OFDM Multiple Sub-Channel Communication System
Abstract
A transmitter for transmitting an OFDM signal in a communications channel, including: (a) a plurality of base-band OFDM modulators, each for modulating a respective baseband data signal onto a plurality of orthogonal sub-carriers and outputting a respective baseband sub-channel OFDM signal, and (b) a fast convolution filter and up-converter for applying fast convolution filtering and digital up-conversion to the sub-channel OFDM signals to output a combined OFDM signal that includes each of the sub-channel OFDM signals, the fast convolution and up-converter filtering each of the sub-channel OFDM signals and frequency shifting all of the sub-channel signals to respective designated frequencies within the combined OFDM signal.
Claims
exact text as granted — not AI-modified1 . A transmitter for transmitting an OFDM signal in a communications channel, including:
(a) a plurality of base-band OFDM modulators, each for modulating a respective baseband data signal onto a plurality of orthogonal sub-carriers and outputting a respective baseband sub-channel OFDM signal; and (b) a fast convolution filter and up-converter for applying fast convolution filtering and digital up-conversion to the sub-channel OFDM signals to output a combined OFDM signal that includes each of the sub-channel OFDM signals, the fast convolution and up-converter filtering each of the sub-channel OFDM signals and frequency shifting all of the sub-channel signals to respective designated frequencies within the combined OFDM signal.
2 . The transmitter of claim 1 wherein said fast convolution and up-converter includes:
a plurality of processing chains each associated with a sub-channel and including a frequency domain filter for applying a sub-channel spectral mask to one of the sub-channel OFDM signals to output a filtered sub-channel OFDM signal; a common buffer for receiving the filtered sub-channel OFDM signals from each of the processing chains and shifting each of the sub-channel OFDM signals to the respective designated frequencies within the combined OFDM signal; and an IFFT for converting the combined OFDM signal output by the common buffer from a frequency domain signal to a time domain signal.
3 . The transmitter of claim 2 further including a fast convolution output buffer for removing filter transients from the time domain signal output by the IFFT.
4 . The transmitter of claim 1 wherein the fast convolution filter and upconverter applies overlap-and-save fast convolution filtering to the sub-channel OFDM signals.

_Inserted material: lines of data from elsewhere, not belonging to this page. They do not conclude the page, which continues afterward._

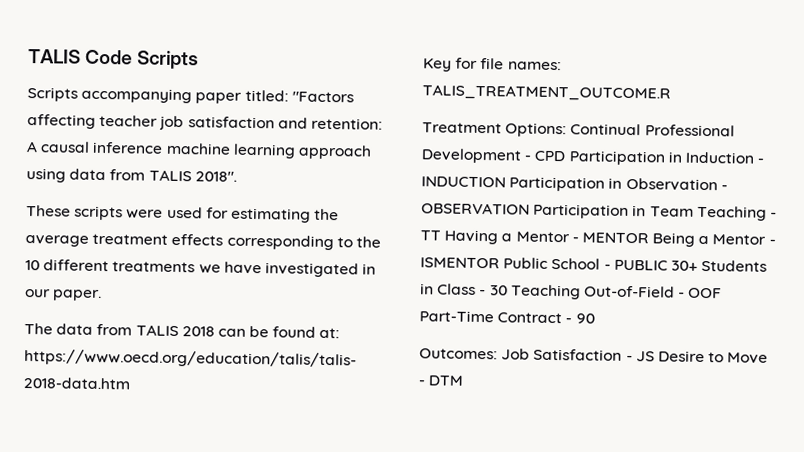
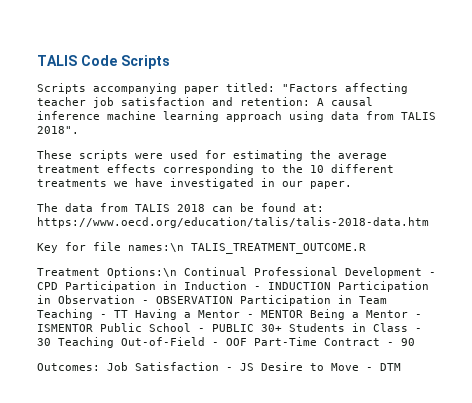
- Key for file names: TALIS_TREATMENT_OUTCOME.R
+ Key for file names:\n TALIS_TREATMENT_OUTCOME.R
- Treatment Options: Continual Professional Development - CPD Participation in Induction - INDUCTION Participation in Observation - OBSERVATION Participation in Team Teaching - TT Having a Mentor - MENTOR Being a Mentor - ISMENTOR Public School - PUBLIC 30+ Students in Class - 30 Teaching Out-of-Field - OOF Part-Time Contract - 90
+ Treatment Options:\n Continual Professional Development - CPD Participation in Induction - INDUCTION Participation in Observation - OBSERVATION Participation in Team Teaching - TT Having a Mentor - MENTOR Being a Mentor - ISMENTOR Public School - PUBLIC 30+ Students in Class - 30 Teaching Out-of-Field - OOF Part-Time Contract - 90

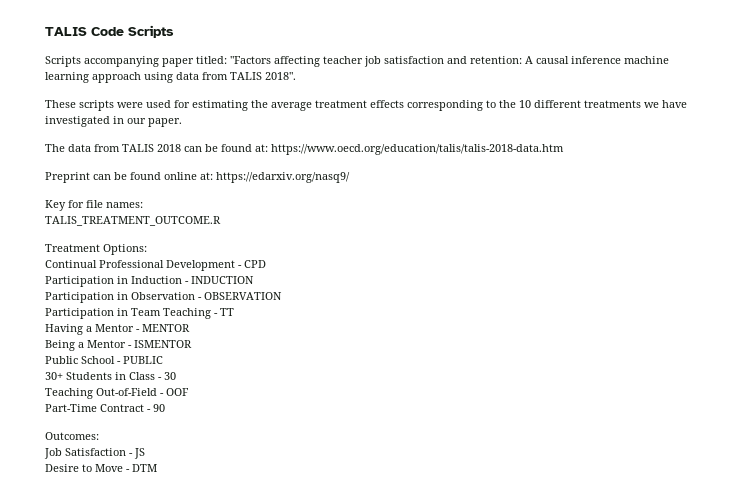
+ Preprint can be found online at: https://edarxiv.org/nasq9/
- Key for file names:\n TALIS_TREATMENT_OUTCOME.R
+ Key for file names:
+ TALIS_TREATMENT_OUTCOME.R
- Treatment Options:\n Continual Professional Development - CPD Participation in Induction - INDUCTION Participation in Observation - OBSERVATION Participation in Team Teaching - TT Having a Mentor - MENTOR Being a Mentor - ISMENTOR Public School - PUBLIC 30+ Students in Class - 30 Teaching Out-of-Field - OOF Part-Time Contract - 90
+ Treatment Options:
+ Continual Professional Development - CPD
+ Participation in Induction - INDUCTION
+ Participation in Observation - OBSERVATION
+ Participation in Team Teaching - TT
+ Having a Mentor - MENTOR
+ Being a Mentor - ISMENTOR
+ Public School - PUBLIC
+ 30+ Students in Class - 30
+ Teaching Out-of-Field - OOF
+ Part-Time Contract - 90
- Outcomes: Job Satisfaction - JS Desire to Move - DTM
+ Outcomes:
+ Job Satisfaction - JS
+ Desire to Move - DTM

5 . The transmitter of claim 1 wherein the fast convolution filter and upconverter applies overlap-and-add fast convolution filtering to the sub-channel OFDM signals.
6 . The transmitter of claim 1 wherein said fast convolution and up-converter includes:
a plurality of processing chains, each for processing one of the sub-channel OFDM signals received from an associated one of the OFDM modulators, each processing chain including:
i) an input buffer for breaking the sub-channel OFDM signal into a plurality of processing blocks;
ii) an FFT for performing and FFT on the processing blocks to convert the sub-channel OFDM signal into a frequency domain signal; and
iii) a digital filter for applying a spectral mask to each of the processing blocks, the spectral mask corresponding to a band-width assigned to the sub-channel;
a common buffer for receiving the filtered sub-channel OFDM signals from each of the processing chains and shifting each of the sub-channel OFDM signals to the respective designated frequencies within the combined OFDM signal; and an IFFT for converting the combined OFDM signal output by the common buffer from a frequency domain signal to a time domain signal.
7 . The transmitter of claim 6 wherein the fast convolution filter and upconverter applies overlap-and-save fast convolution filtering to the sub-channel OFDM signals and includes an output buffer for discarding from each processing block in the combined OFDM signal output from the IFFT a portion that overlaps in time with a portion of a preceding processing block.
8 . The transmitter of claim 6 wherein the fast convolution filter and upconverter applies overlap-and-add fast convolution filtering to the sub-channel OFDM signals and includes an output buffer for adding portions of the processing blocks in the combined OFDM signal output from the IFFT to portions of preceding processing blocks that overlap in time.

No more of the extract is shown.